## Data for review
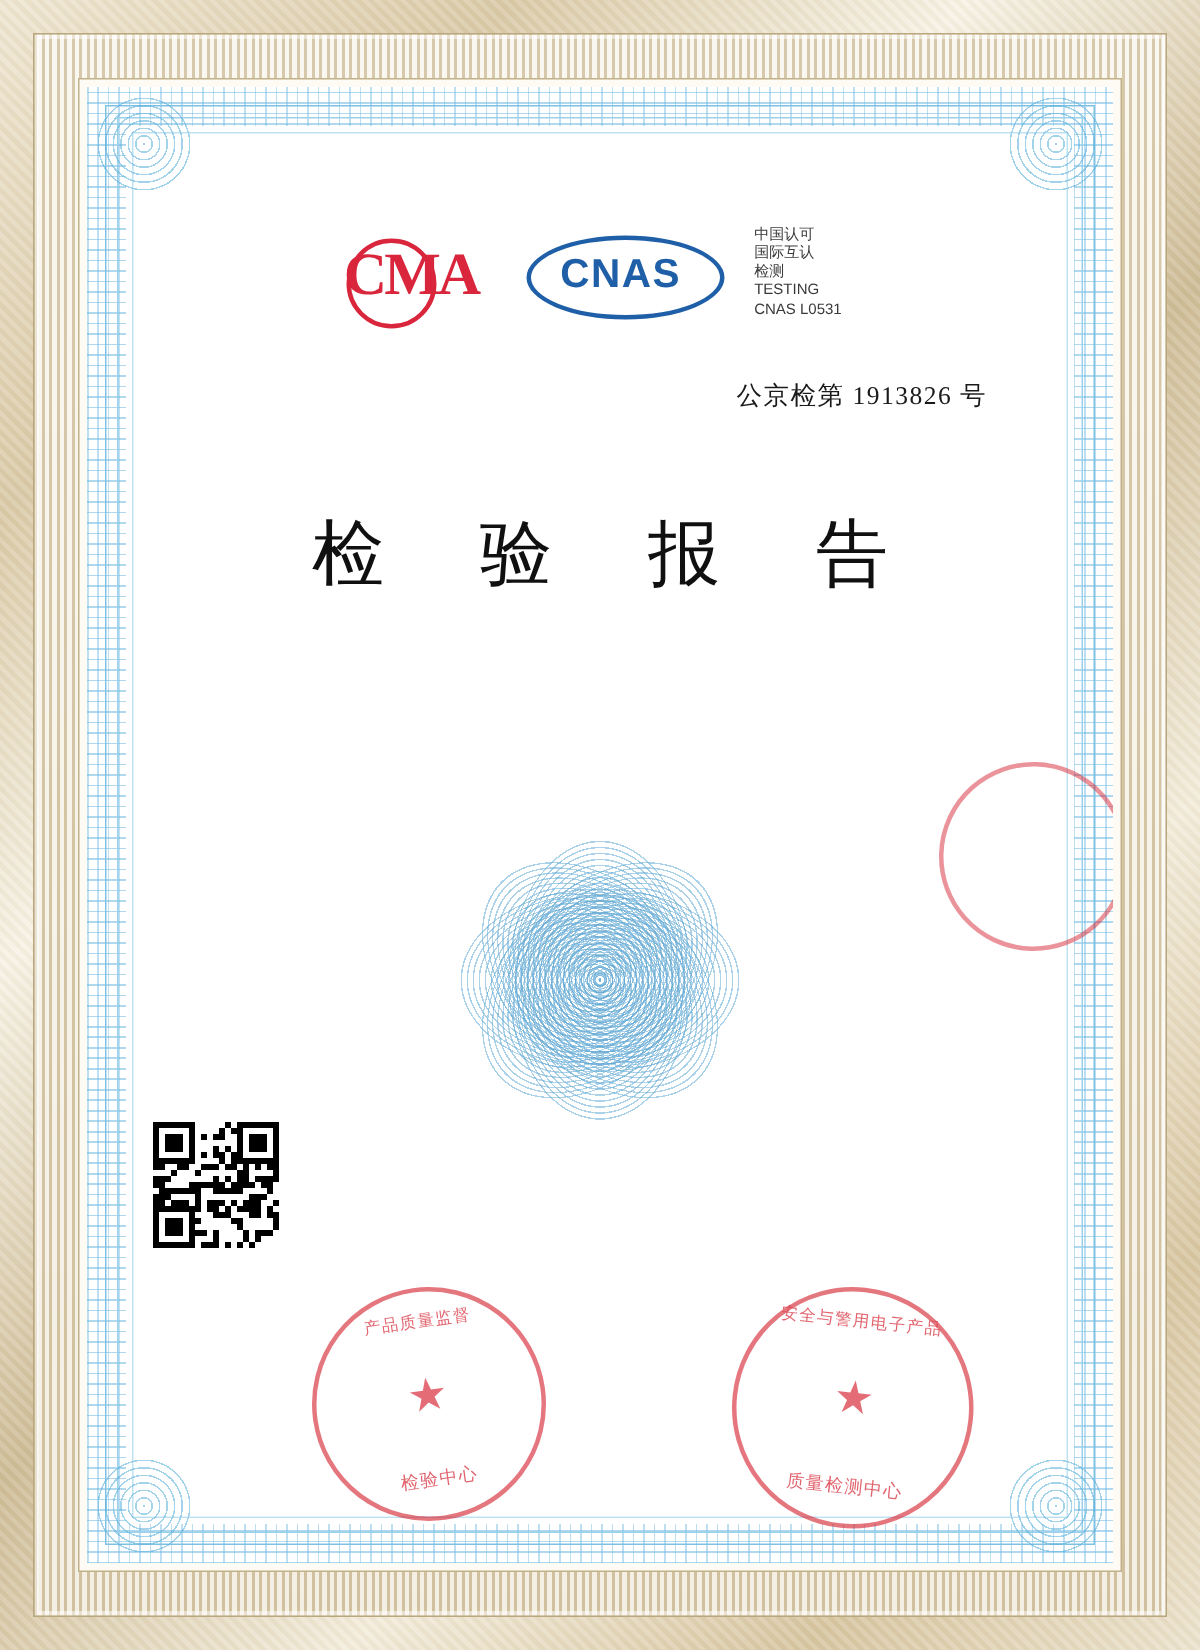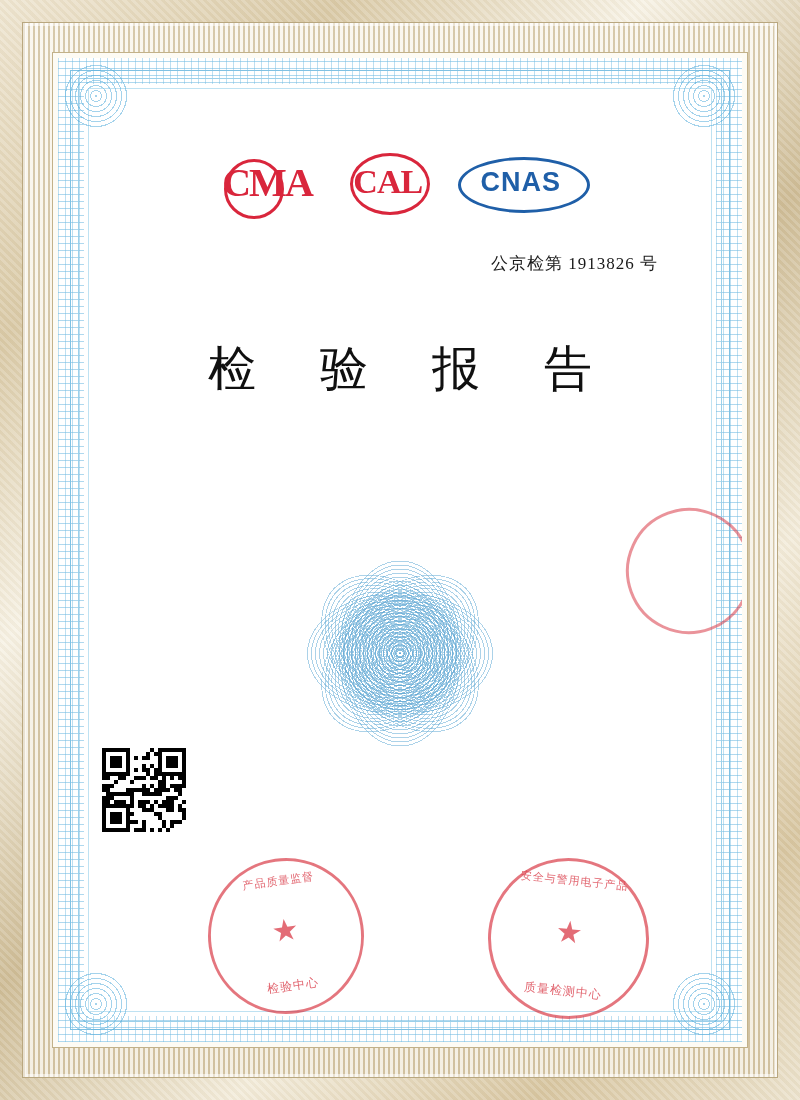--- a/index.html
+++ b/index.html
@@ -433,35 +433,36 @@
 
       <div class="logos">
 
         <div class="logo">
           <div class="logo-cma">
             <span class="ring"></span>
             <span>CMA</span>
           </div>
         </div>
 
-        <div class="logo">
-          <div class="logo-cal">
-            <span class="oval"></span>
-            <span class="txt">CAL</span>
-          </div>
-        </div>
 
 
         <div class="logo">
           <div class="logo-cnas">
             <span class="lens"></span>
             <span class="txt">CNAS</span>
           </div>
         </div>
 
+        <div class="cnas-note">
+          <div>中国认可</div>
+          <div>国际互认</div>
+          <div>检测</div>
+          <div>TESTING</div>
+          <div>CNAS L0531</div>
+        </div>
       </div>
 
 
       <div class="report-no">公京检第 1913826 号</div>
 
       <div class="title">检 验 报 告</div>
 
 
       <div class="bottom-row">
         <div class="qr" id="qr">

## About this exercise
Reproduce the listing verbatim, and keep the pictures out of the copy.

## Your solution
--- a/index.html
+++ b/index.html
@@ -433,35 +433,36 @@
 
       <div class="logos">
 
         <div class="logo">
           <div class="logo-cma">
             <span class="ring"></span>
             <span>CMA</span>
           </div>
         </div>
 
-        <div class="logo">
-          <div class="logo-cal">
-            <span class="oval"></span>
-            <span class="txt">CAL</span>
-          </div>
-        </div>
 
 
         <div class="logo">
           <div class="logo-cnas">
             <span class="lens"></span>
             <span class="txt">CNAS</span>
           </div>
         </div>
 
+        <div class="cnas-note">
+          <div>中国认可</div>
+          <div>国际互认</div>
+          <div>检测</div>
+          <div>TESTING</div>
+          <div>CNAS L0531</div>
+        </div>
       </div>
 
 
       <div class="report-no">公京检第 1913826 号</div>
 
       <div class="title">检 验 报 告</div>
 
 
       <div class="bottom-row">
         <div class="qr" id="qr">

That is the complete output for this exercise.